Termasuk dalam pengertian Faktur Pajak dalam ketentuan ini, yaitu dokumen tertentu yang kedudukannya dipersamakan dengan Faktur Pajak yang dibuat atas penyerahan Barang Kena Pajak dan/atau penyerahan Jasa Kena Pajak.


Ayat (4)


Faktur Pajak merupakan bukti pungutan pajak yang dibuat oleh Pengusaha Kena Pajak yang melakukan penyerahan Barang Kena Pajak dan/atau penyerahan Jasa Kena Pajak. Dengan demikian, Faktur Pajak yang dibuat oleh Pengusaha Kena Pajak yang melebihi batas waktu sebagaimana dimaksud pada ayat (3) bukan merupakan bukti pungutan pajak yang sah.


Ayat (5)


Ketentuan ini dimaksudkan untuk melindungi pembeli Barang Kena Pajak dan/atau penerima Jasa Kena Pajak dengan menegaskan bahwa Faktur Pajak yang dibuat lebih dari 3 (tiga) bulan sejak saat Faktur Pajak seharusnya dibuat sebagaimana dimaksud pada ayat (3) bukan merupakan bukti pungutan pajak yang sah, sehingga Pajak Pertambahan Nilai yang tercantum dalam Faktur Pajak merupakan Pajak Masukan yang tidak dapat dikreditkan.


Angka 7


Pasal 19A


Ayat (1)


Cukup jelas.


Ayat (2)


Faktur Pajak merupakan bukti pungutan pajak dan dapat digunakan sebagai sarana untuk mengkreditkan Pajak Masukan. Faktur Pajak harus diisi secara benar, lengkap, dan jelas serta ditandatangani oleh pihak yang ditunjuk oleh Pengusaha Kena Pajak untuk menandatanganinya. Namun, keterangan mengenai Pajak Penjualan atas Barang Mewah hanya diisi apabila atas penyerahan Barang Kena Pajak terutang Pajak Penjualan atas Barang Mewah. Faktur Pajak yang tidak diisi sesuai dengan ketentuan dalam Pasal ini mengakibatkan Pajak Pertambahan Nilai yang tercantum di dalamnya tidak dapat dikreditkan sesuai dengan ketentuan dalam Pasal 9 ayat (8) huruf f Undang-Undang Pajak Pertambahan Nilai.


Ayat (3)


Cukup jelas.


Ayat (4)


Cukup jelas.


Ayat (5)


Faktur Pajak yang mencantumkan identitas pembeli Barang Kena Pajak atau penerima Jasa Kena Pajak berupa nama, alamat, dan nomor induk kependudukan bagi subjek pajak dalam negeri orang pribadi sesuai dengan ketentuan peraturan perundang-undangan, tidak termasuk Faktur Pajak yang tidak mencantumkan nama, alamat, dan Nomor Pokok Wajib Pajak pembeli Barang Kena Pajak atau penerima Jasa Kena Pajak sebagaimana dimaksud dalam Pasal 9 ayat (8) huruf f Undang-Undang Pajak Pertambahan Nilai.

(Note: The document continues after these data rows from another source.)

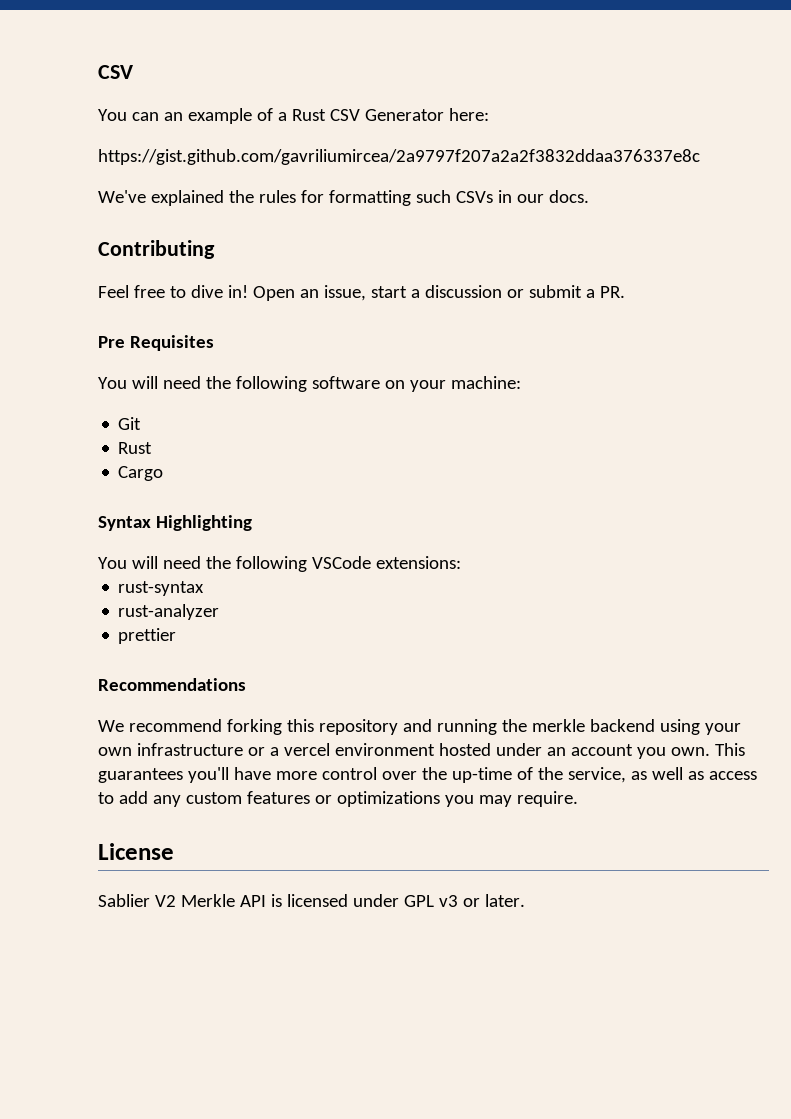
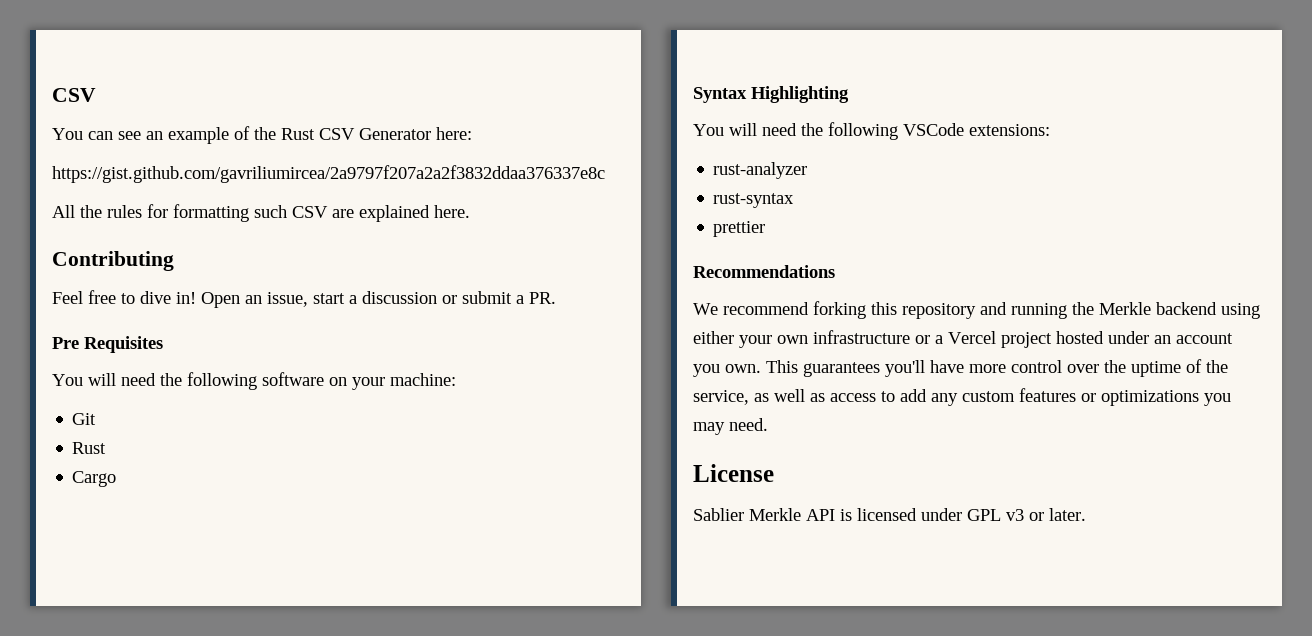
- You can an example of a Rust CSV Generator here:
+ You can see an example of the Rust CSV Generator here:
- We've explained the rules for formatting such CSVs in our docs.
+ All the rules for formatting such CSV are explained here.
+ rust-analyzer
- rust-analyzer
- We recommend forking this repository and running the merkle backend using your own infrastructure or a vercel environment hosted under an account you own.
+ We recommend forking this repository and running the Merkle backend using either your own infrastructure or a Vercel project hosted under an account you own.
- This guarantees you'll have more control over the up-time of the service, as well as access to add any custom features or optimizations you may require.
+ This guarantees you'll have more control over the uptime of the service, as well as access to add any custom features or optimizations you may need.
- Sablier V2 Merkle API is licensed under GPL v3 or later.
+ Sablier Merkle API is licensed under GPL v3 or later.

Dengan demikian, Pajak Pertambahan Nilai yang tercantum dalam Faktur Pajak dimaksud merupakan Pajak Masukan yang dapat dikreditkan oleh Pengusaha Kena Pajak orang pribadi sepanjang memenuhi ketentuan pengkreditan Pajak Masukan sesuai dengan ketentuan peraturan perundang-undangan di bidang perpajakan.


Angka 8


Pasal 20


Ayat (1)


Cukup jelas.


Ayat (2)


Dihapus.


Ayat (3)


Dihapus.


Ayat (4)


Cukup jelas.


Pasal 6

Angka 1


Pasal 1


Cukup jelas.


Angka 2


Pasal 7


Ayat (1)


Prinsip dari sistem self assessment dalam pemungutan pajak adalah memberikan kesempatan kepada Wajib Pajak untuk secara sukarela menghitung, membayar dan melaporkan pajak terutang berdasarkan peraturan perundang-undangan perpajakan sesuai dengan keadaan yang sebenarnya. Dengan demikian, meskipun terhadap Wajib Pajak sedang dilakukan tindakan penegakan hukum, Wajib Pajak tetap memiliki kesempatan untuk secara sukarela memenuhi kewajiban perpajakannya dengan mengungkapkan sendiri ketidakbenaran perbuatannya.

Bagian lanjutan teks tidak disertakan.